Ralentie par le manque de coopération entre la Fédération de Bosnie-et-Herzégovine et la République serbe de Bosnie, l’écologie a bien du mal à trouver sa place. Pourtant, chacune des deux subdivisions possède un cadre légal défini : le ministère du Tourisme et de l’Environnement pour la Fédération et le ministère de la Planification spatiale, de la Construction et de l’Écologie pour la République serbe. À l’échelle nationale, la Bosnie-Herzégovine essaye de marcher dans les pas de l’Union européenne, et donc de montrer de la bonne volonté sur le plan écologique. C’est pour cela qu’elle a signé les accords de Paris dès 2016, ou qu’elle s’est dotée en 2017 d’un plan d’action visant à se rapprocher des normes environnementales européennes, avec un budget attribué.

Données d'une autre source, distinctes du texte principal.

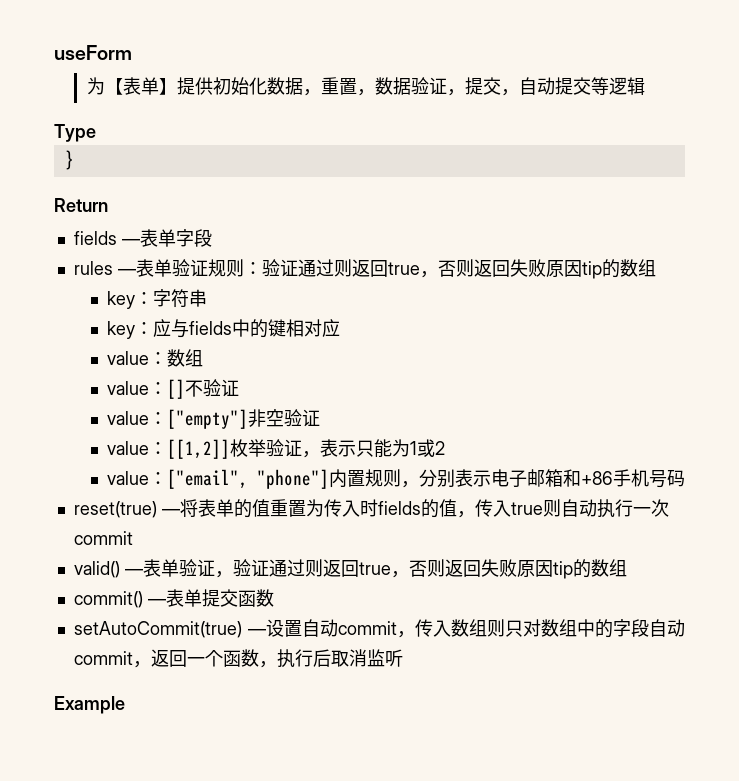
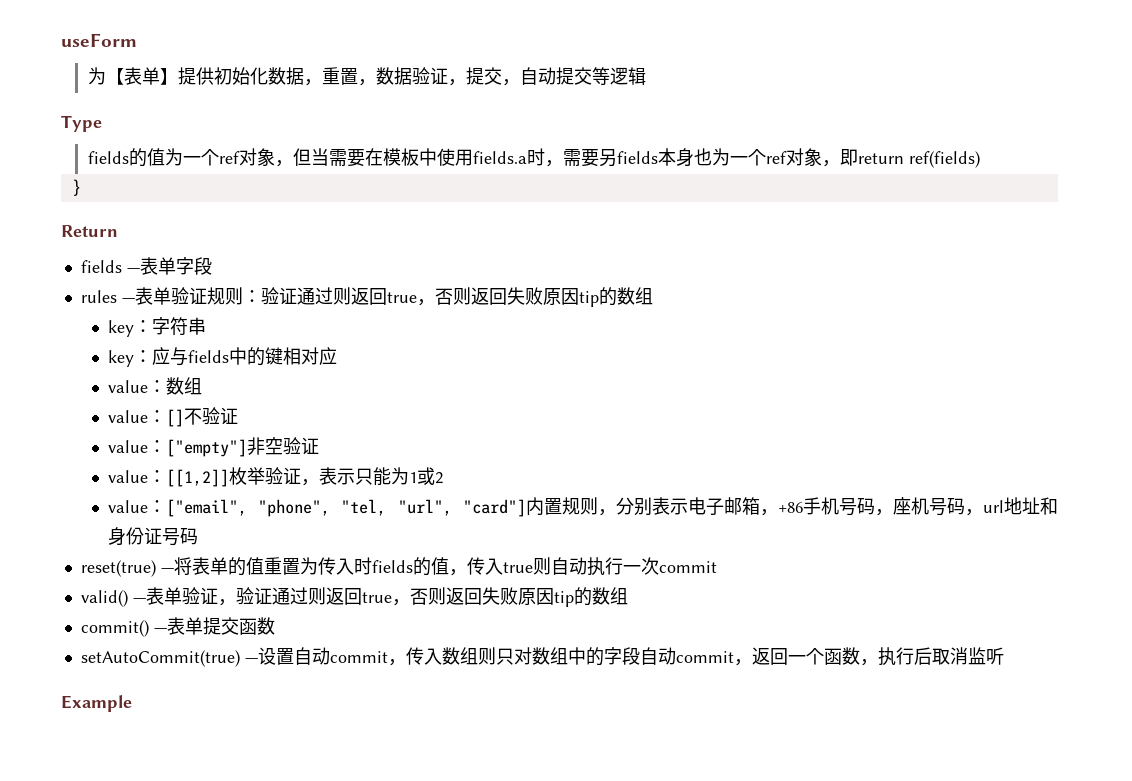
(96, 133) none -> [88,148,981,168] // fields的值为一个ref对象，但当需要在模板中使用fields.a时，需要另fields本身也为一个ref对象，即return ref(fields)
[256,469,329,489] "phone"] -> [258,499,526,517] "phone", "tel, "url", "card"]
[562,469,581,487] 和 -> [760,509,778,516] ，
(685, 478) none -> [875,497,1058,516] [107,527,198,546] ，座机号码，url地址和身份证号码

Dans les faits, les progrès sont lents, justement à cause du manque de finances. La redynamisation de l’industrie après la guerre s’équipe bien souvent d’un matériel vétuste, souvent bien dommageable pour l’environnement. Bien que ce soit loin d’être unanime, la jeune génération semble tout de même plus investie dans les problématiques environnementales. Les associations écologistes bourgeonnent dans tout le pays, à l’image d’Eko Centar, fondée à Višegrad en 2020, qui se bat notamment contre la multiplication des minicentrales hydrauliques, ou d’Eko Forum Zenica, qui bataille pour une politique environnementale aux normes internationales.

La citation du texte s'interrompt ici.